(Change detection outputs)
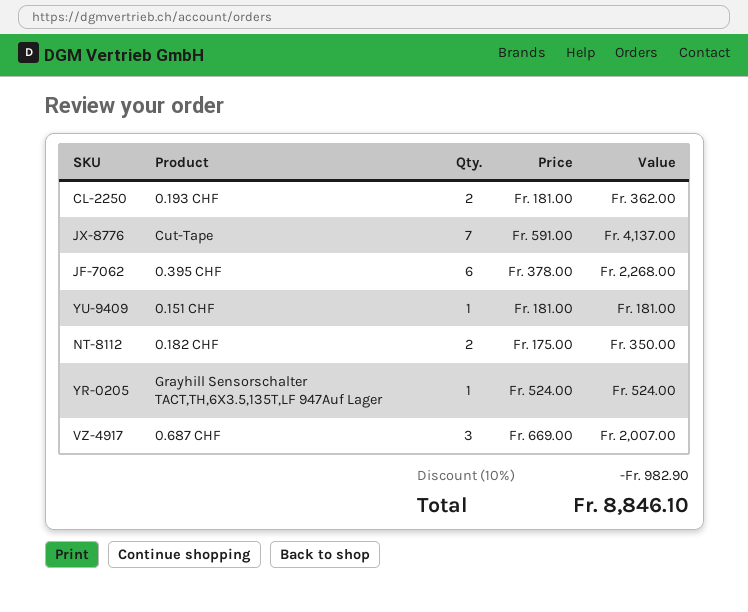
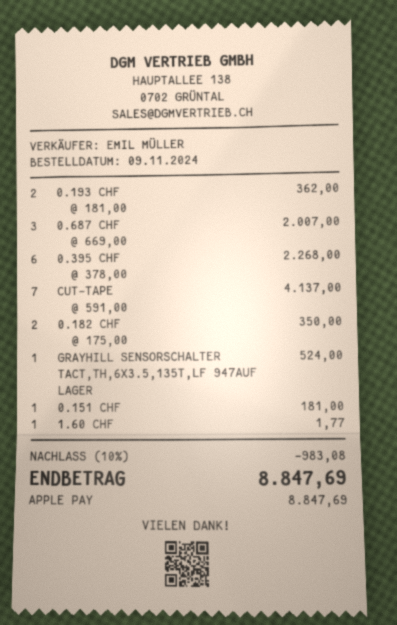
1.60 CHF: none -> 1 x 1.77 = 1.77
discount: 10% = 982.90 -> 10% = 983.08
total: 8846.10 -> 8847.69

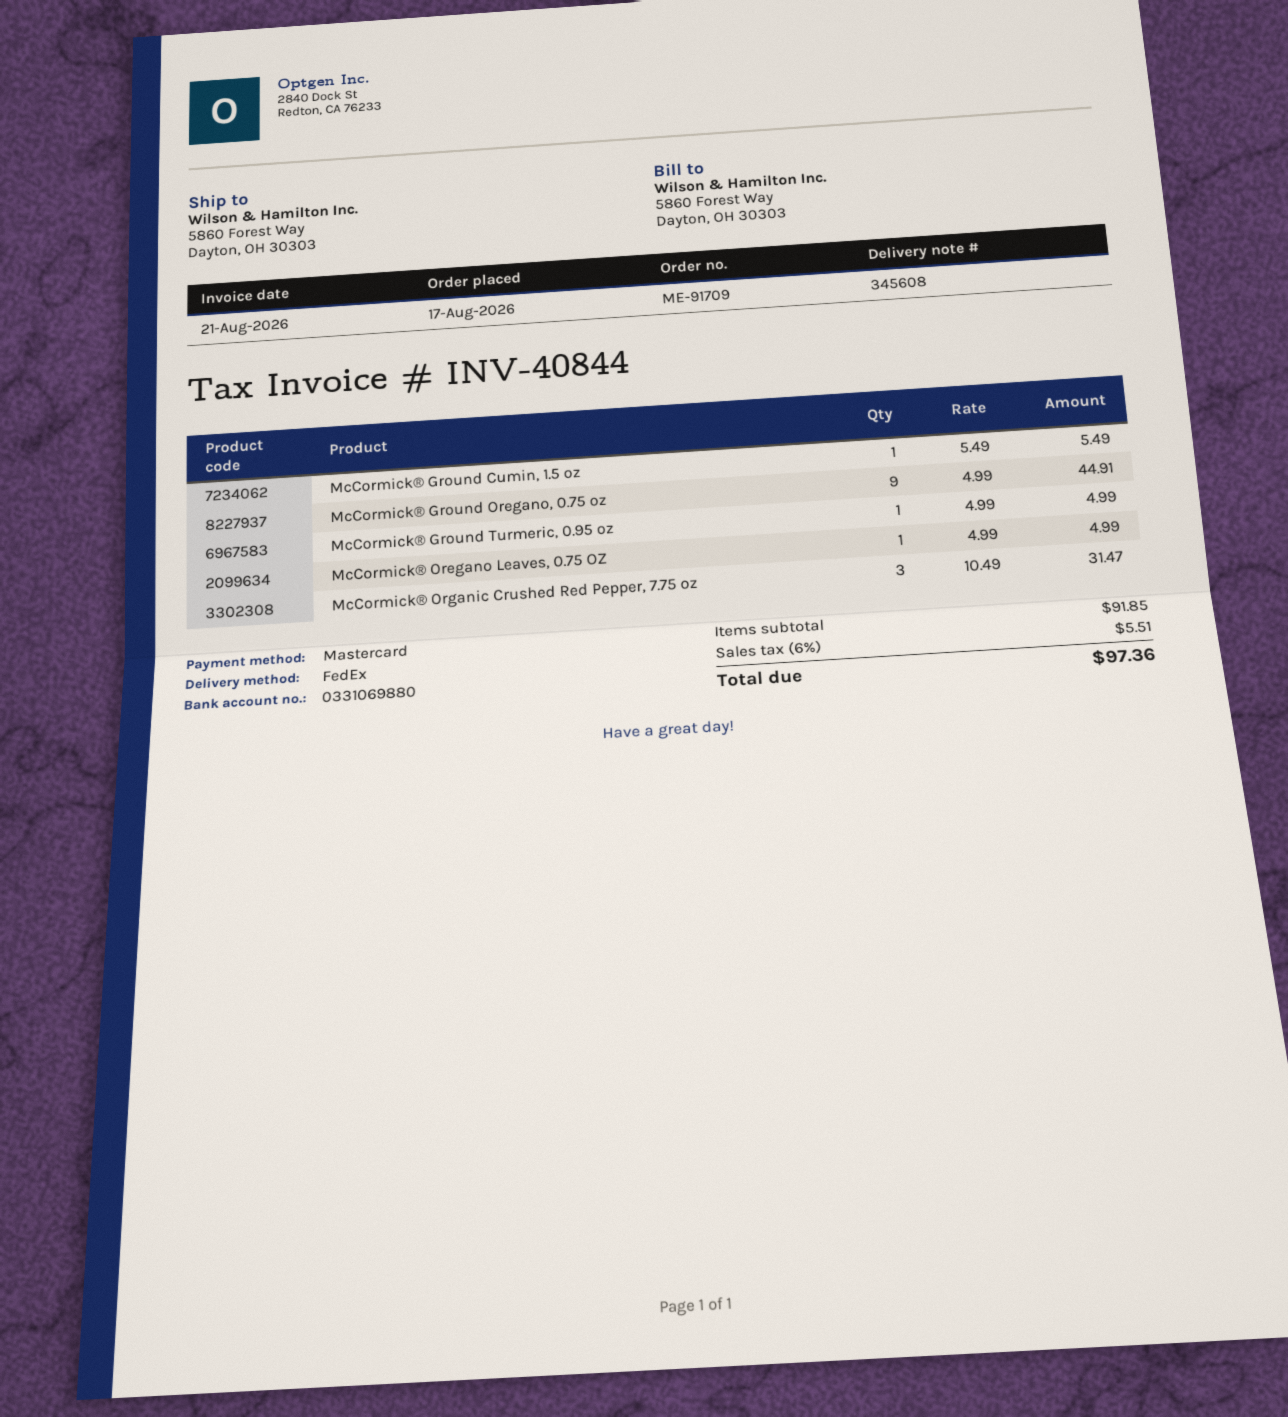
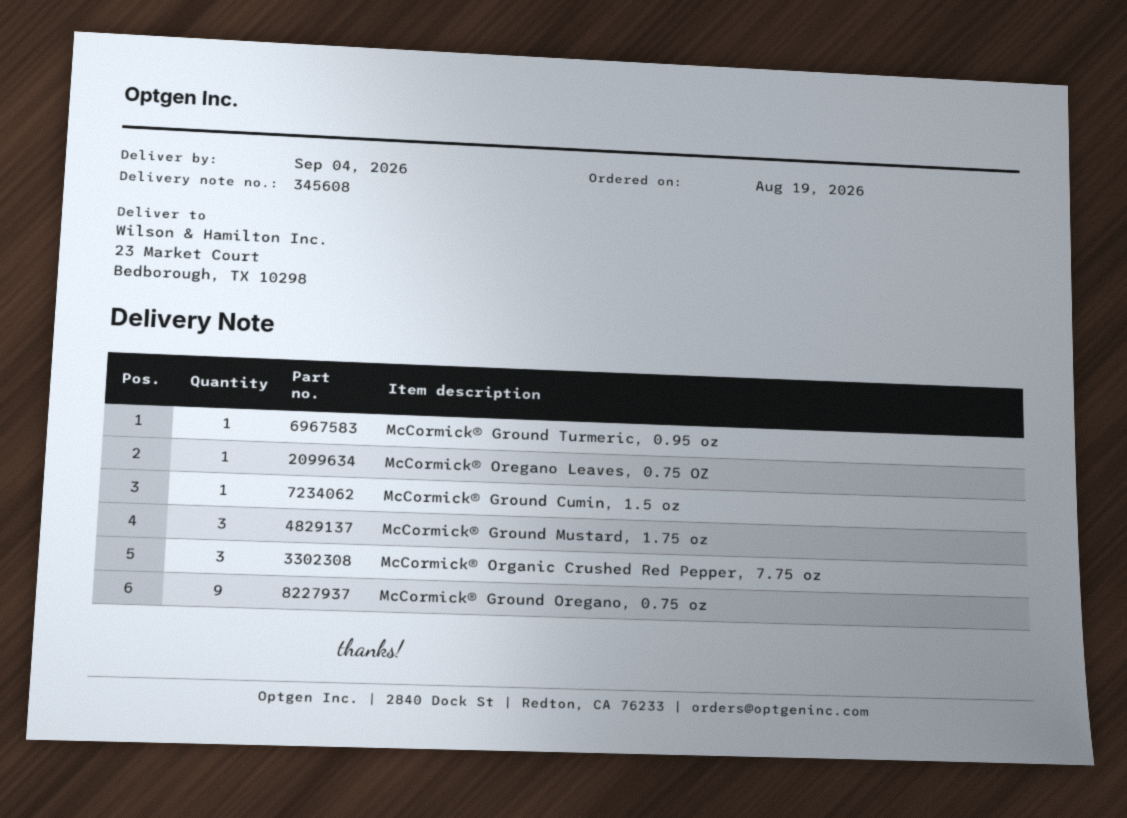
order date: 2026-08-17 -> 2026-08-19
ship to: 5860 Forest Way, Dayton, OH 30303 -> 23 Market Court, Bedborough, TX 10298
McCormick® Ground Mustard, 1.75 oz: none -> 3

*Exercise*.
Print out each record exactly as shown, but keep the pictures out.

*The completed task*.
1.60 CHF: none -> 1 x 1.77 = 1.77
discount: 10% = 982.90 -> 10% = 983.08
total: 8846.10 -> 8847.69

order date: 2026-08-17 -> 2026-08-19
ship to: 5860 Forest Way, Dayton, OH 30303 -> 23 Market Court, Bedborough, TX 10298
McCormick® Ground Mustard, 1.75 oz: none -> 3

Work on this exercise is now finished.